Justice and Relationships (Job 18-19)

Hi Sisters,

Please see the first post on Job (click HERE) for how I am approaching Job and for an important caveat.

Bildad: Why are we stupid in your sight?

Tensions appear to be increasing! Zophar and Eliphaz have both spoken since Bildad’s last remarks in chapter 8. Bildad has heard Job’s assertions, calling them miserable comforters and worthless physicians, while also poking holes in their theology. Therefore, I can’t say I blame Bildad for thinking, “Is Job calling us stupid?” Bildad highlights what will happen (according to him) to the wicked person’s legacy and inheritance – that it won’t last.

Violence and Injustice

Job protests:

Behold, I cry out, ‘Violence!’ but I am not answered;
    I call for help, but there is no justice.
He has walled up my way, so that I cannot pass,
    and he has set darkness upon my paths.

Not only did Job lose his livelihood, but he lost most of it (workers, oxen, donkeys, and camels), to injustice. If you read chapter 1, the Sabeans and the Chaldeans raided Job’s land. These groups stole his cattle and killed his workers. Violence descended and there was/is no advocate to pursue justice on Job’s behalf. There was no 9-1-1 to call and no police station to make a report. The story Job is telling himself: Injustice wins.
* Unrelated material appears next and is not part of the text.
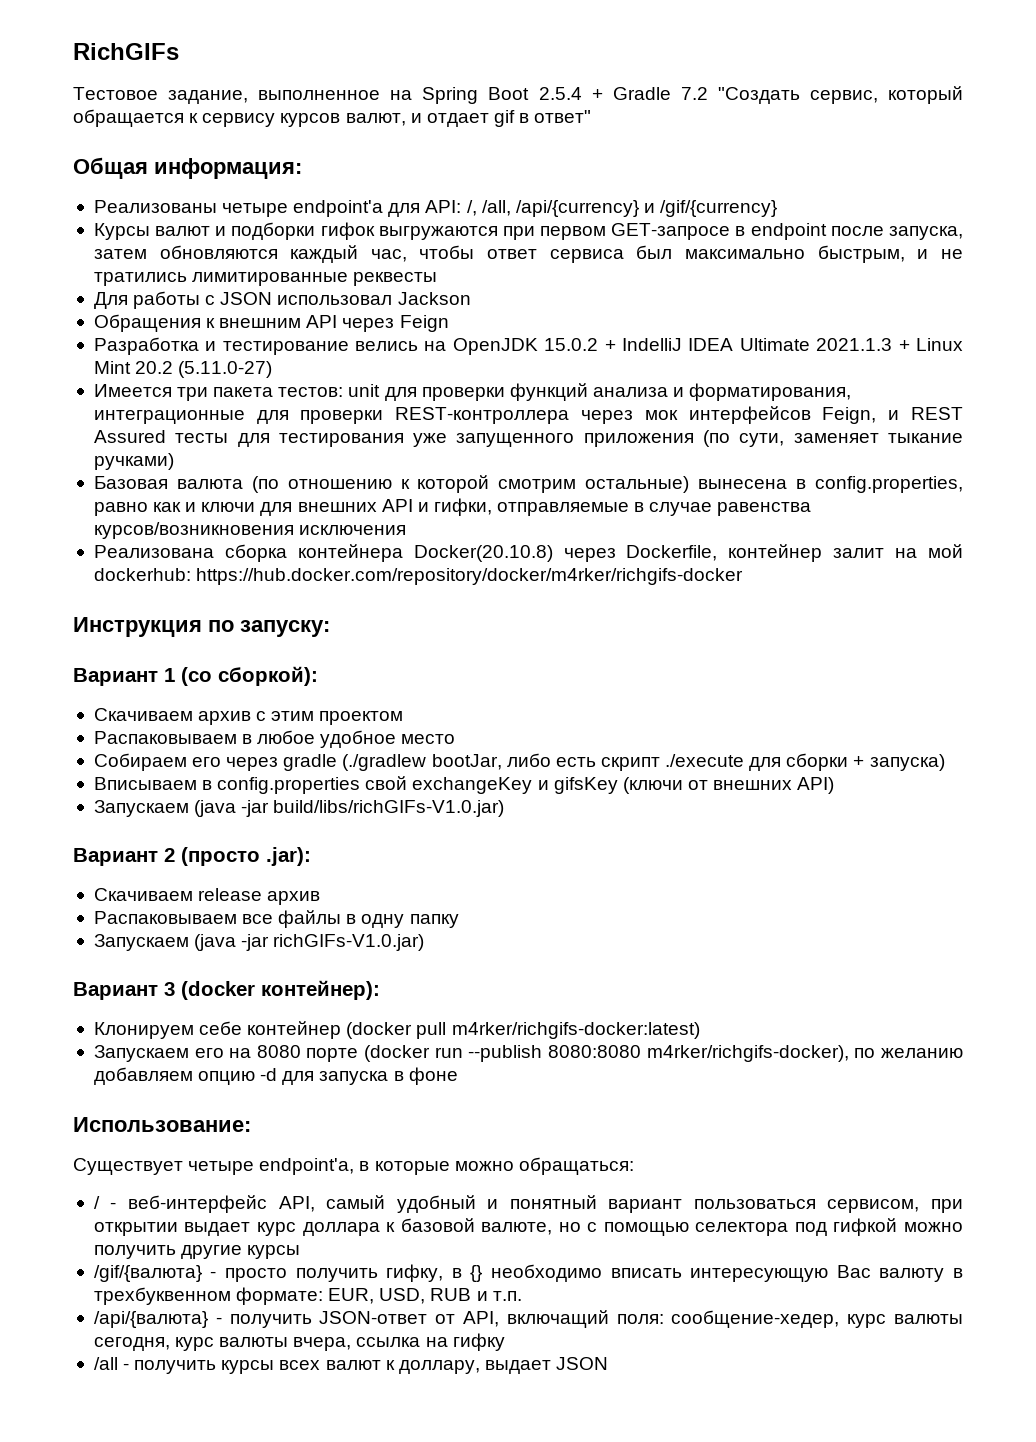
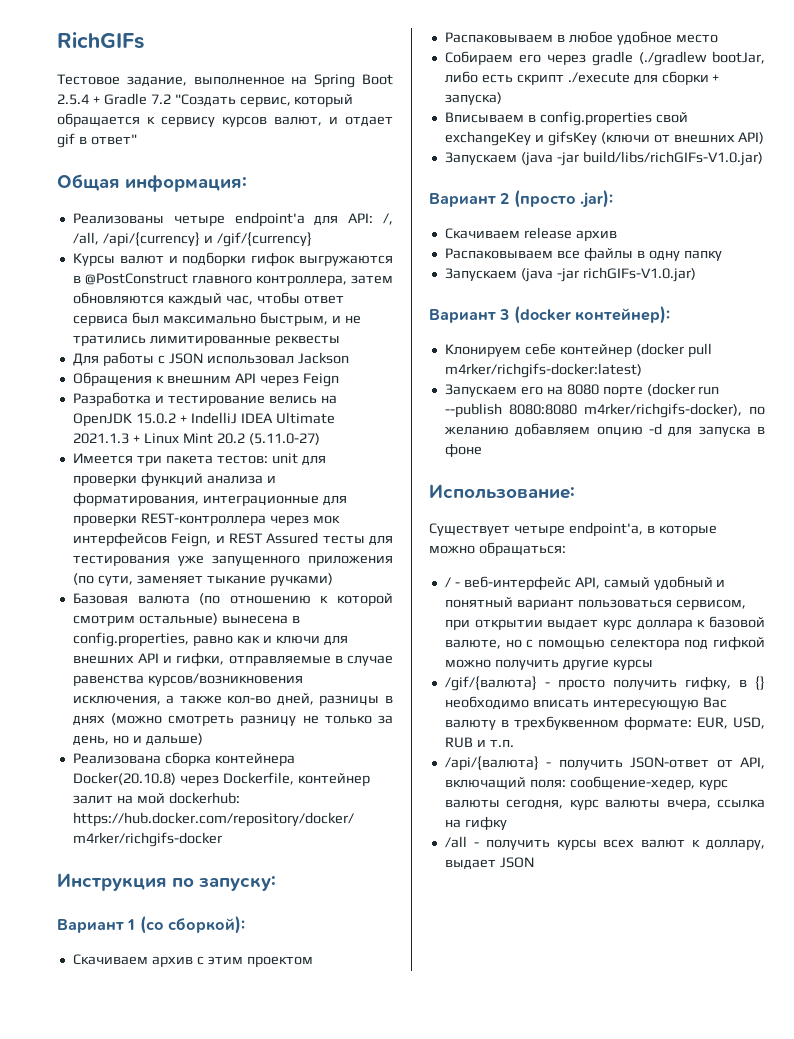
[502,223,963,240] при первом GET-запросе в endpoint после запуска, -> [72,273,347,286] в @PostConstruct главного контроллера,
[299,525,407,535] исключения -> [72,693,393,706] [72,713,394,726] [72,733,203,745] исключения, а также кол-во дней, разницы в днях (можно смотреть разницу не только за день, но и дальше)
This hits me in many different places of my heart: from seeing injustice overseas due to sex trafficking to seeing the ways in which injustice has its grip in the United States. Do we sit with the pain of those who have experienced injustice? Do we grieve with them? What stories do we tell ourselves about the poor, the disadvantaged, the oppressed, the immigrant, and victims of violence? Consider what the Bible says about injustice and oppression. Seeking justice is near to God’s heart.

[For further reading, read Isaiah 1:1-17, Isaiah 58, Amos 5:21-24, Micha 6:8, Matthew 23:23. For an incredible discussion between Timothy Keller and Bryan Stevenson concerning justice and changing a particular narrative (aka, the story we tell ourselves), click HERE.]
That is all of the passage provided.